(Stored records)
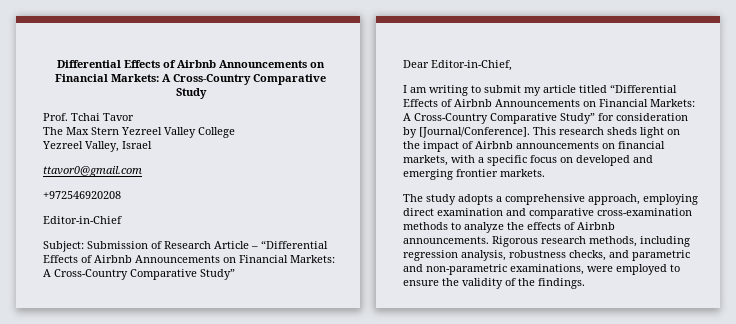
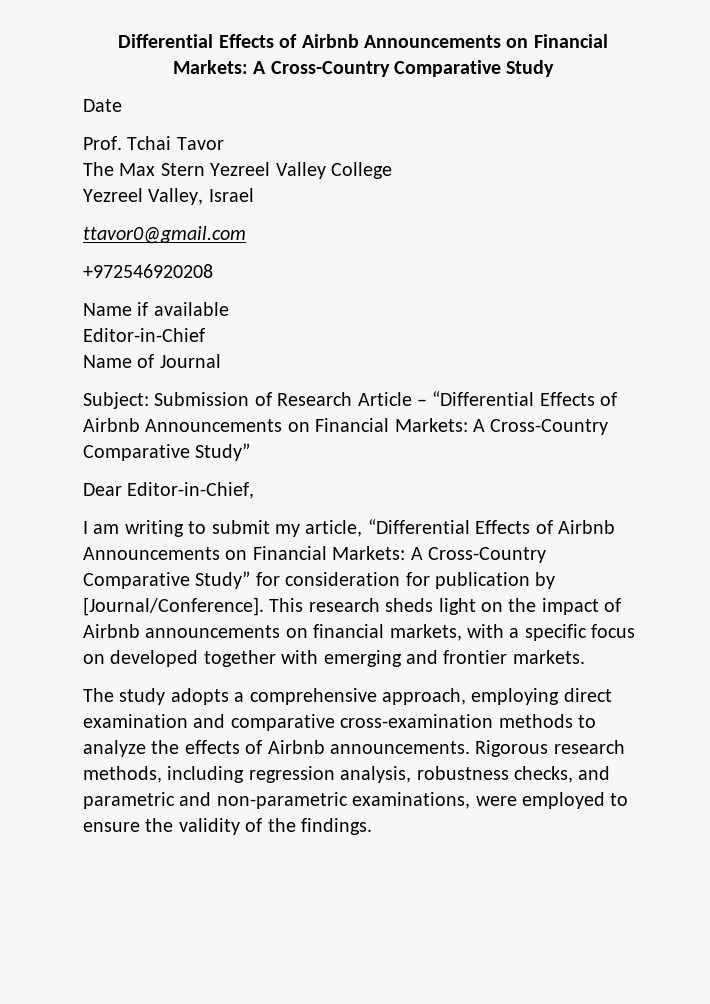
+ Date
+ Name if available
  Editor-in-Chief
+ Name of Journal
- I am writing to submit my article titled “Differential Effects of Airbnb Announcements on Financial Markets: A Cross-Country Comparative Study” for consideration by [Journal/Conference].
+ I am writing to submit my article, “Differential Effects of Airbnb Announcements on Financial Markets: A Cross-Country Comparative Study” for consideration for publication by [Journal/Conference].
- This research sheds light on the impact of Airbnb announcements on financial markets, with a specific focus on developed and emerging frontier markets.
+ This research sheds light on the impact of Airbnb announcements on financial markets, with a specific focus on developed together with emerging and frontier markets.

→ **REQUIRED WORK**:
Each of the lines from the one holding "publication by [Journal/Conference]." through the final line of the entries is to be set down exactly, and no others.

→ **SOLUTION FOR THIS PROBLEM**:
+ I am writing to submit my article, “Differential Effects of Airbnb Announcements on Financial Markets: A Cross-Country Comparative Study” for consideration for publication by [Journal/Conference].
- This research sheds light on the impact of Airbnb announcements on financial markets, with a specific focus on developed and emerging frontier markets.
+ This research sheds light on the impact of Airbnb announcements on financial markets, with a specific focus on developed together with emerging and frontier markets.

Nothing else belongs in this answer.